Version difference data
= = = = =

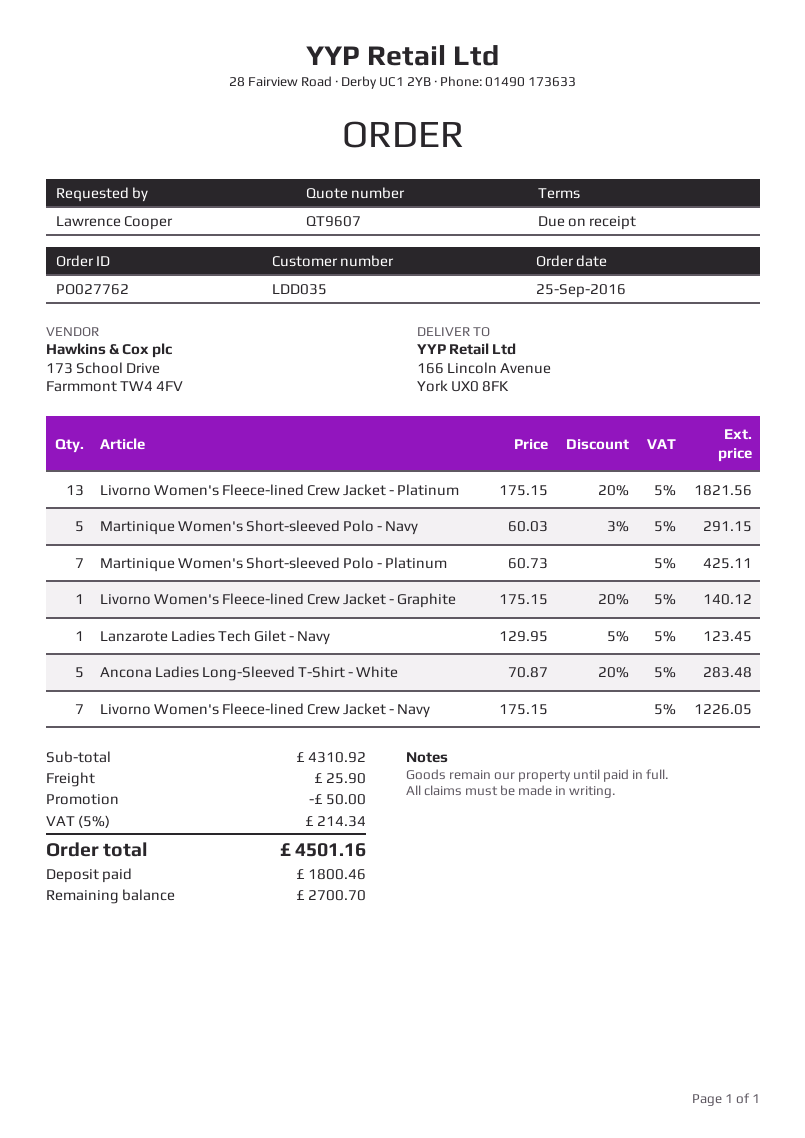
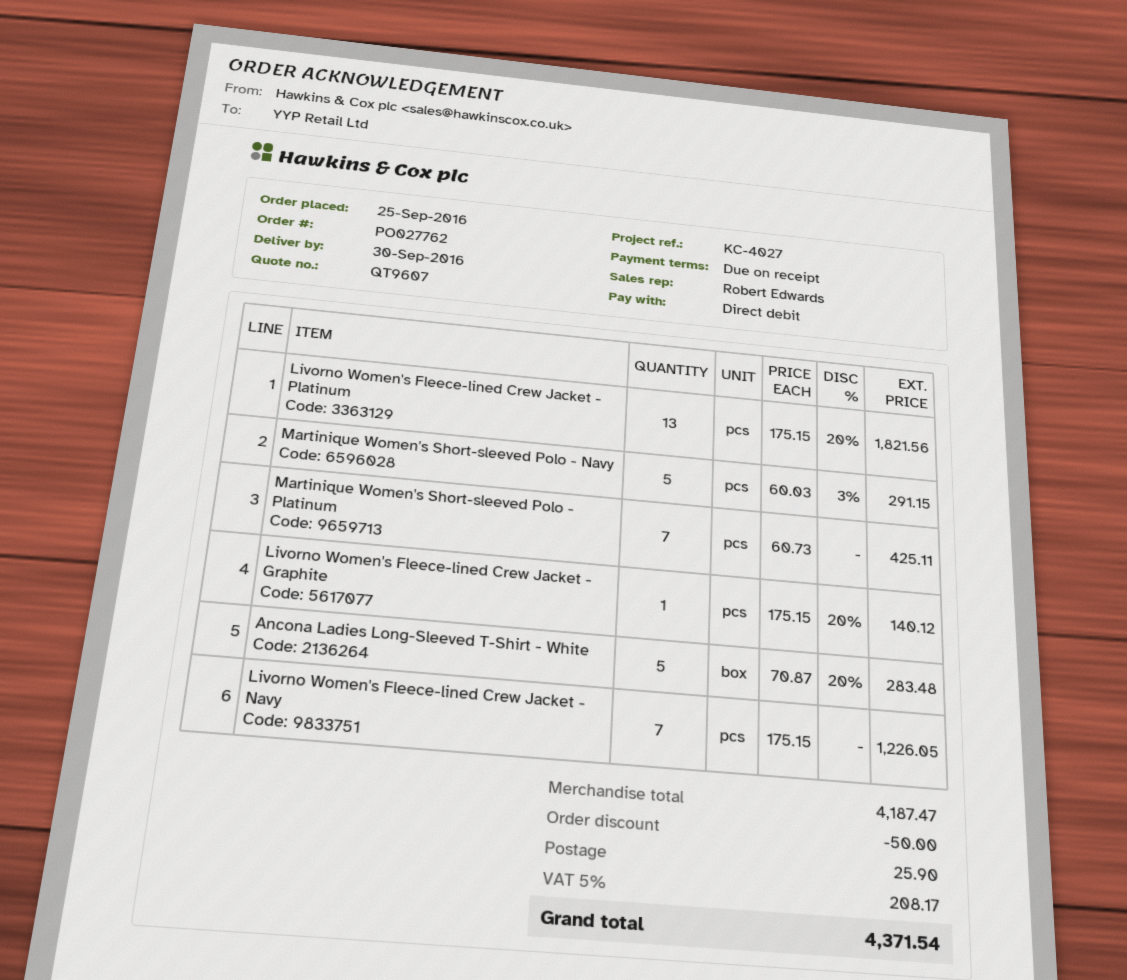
Lanzarote Ladies Tech Gilet - Navy: 1 x 129.95 - 5% = 123.45 -> none
subtotal: 4310.92 -> 4187.47
tax: 5% = 214.34 -> 5% = 208.17
total: 4501.16 -> 4371.54

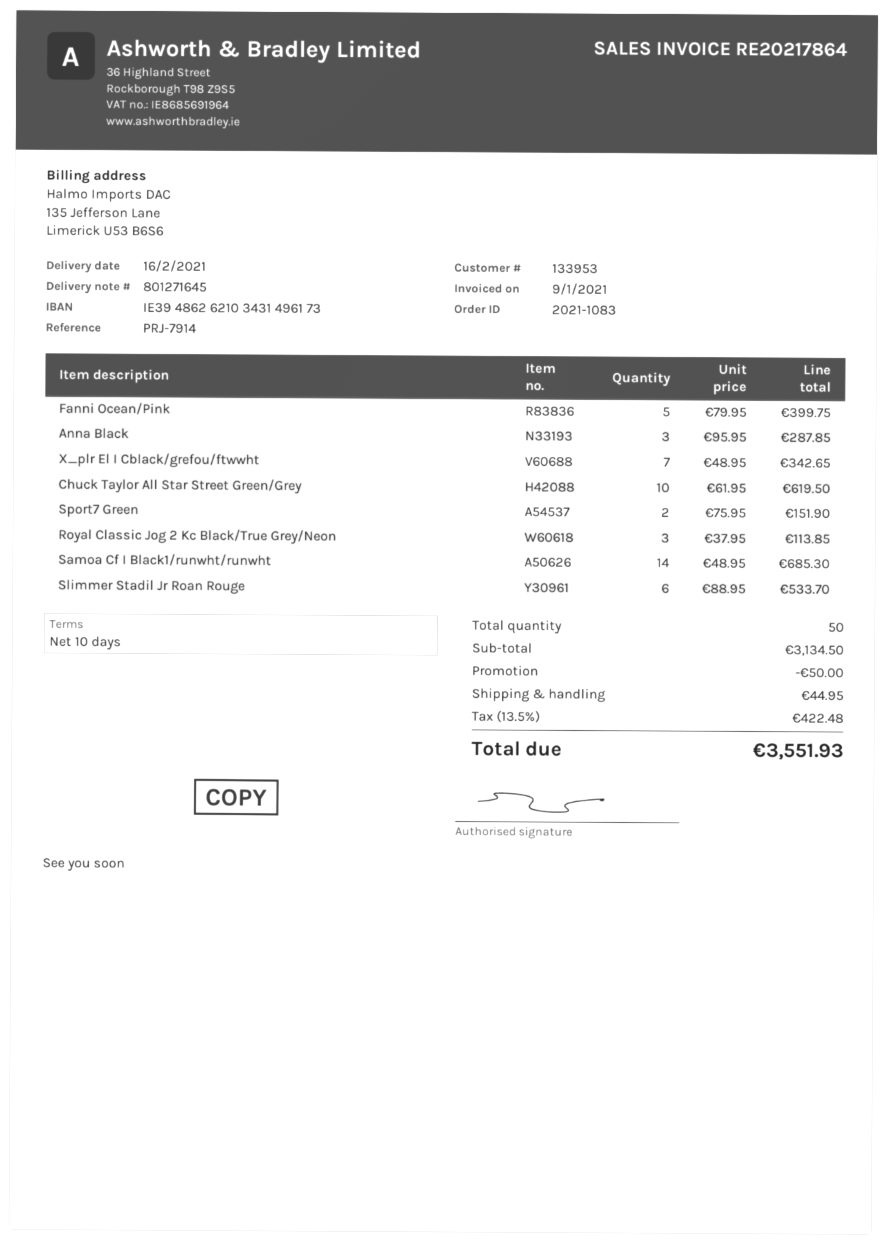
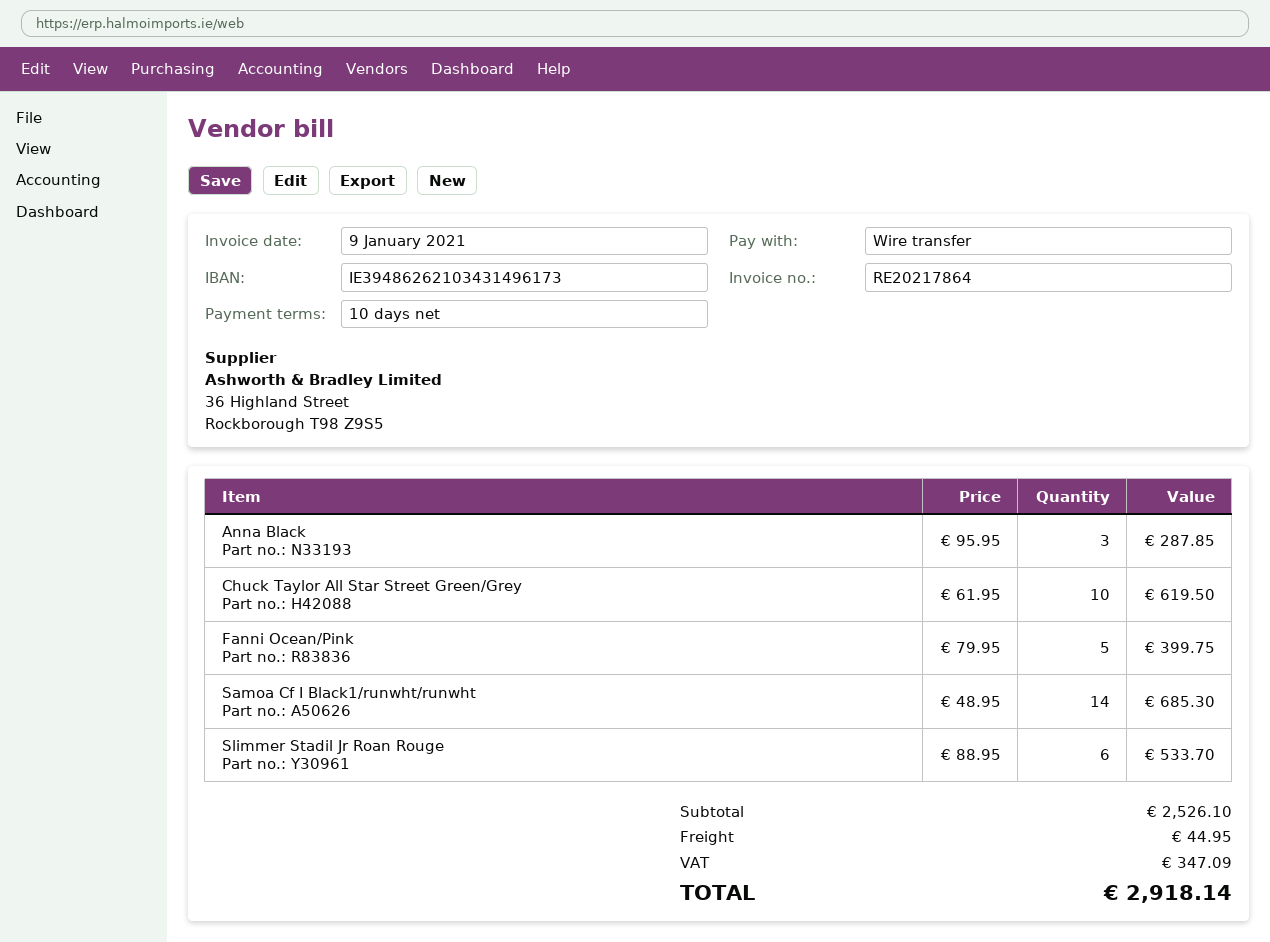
X_plr El I Cblack/grefou/ftwwht: 7 x 48.95 = 342.65 -> none
Sport7 Green: 2 x 75.95 = 151.90 -> none
Royal Classic Jog 2 Kc Black/True Grey/Neon: 3 x 37.95 = 113.85 -> none
subtotal: 3134.50 -> 2526.10
discount: 50.00 -> none
tax: 422.48 -> 347.09
total: 3551.93 -> 2918.14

= = = = =

◆ ACTION ITEM
Which lines in the records above contain the word "none"? Copy each one.

◆ ANSWER TO THIS PROBLEM
Lanzarote Ladies Tech Gilet - Navy: 1 x 129.95 - 5% = 123.45 -> none
X_plr El I Cblack/grefou/ftwwht: 7 x 48.95 = 342.65 -> none
Sport7 Green: 2 x 75.95 = 151.90 -> none
Royal Classic Jog 2 Kc Black/True Grey/Neon: 3 x 37.95 = 113.85 -> none
discount: 50.00 -> none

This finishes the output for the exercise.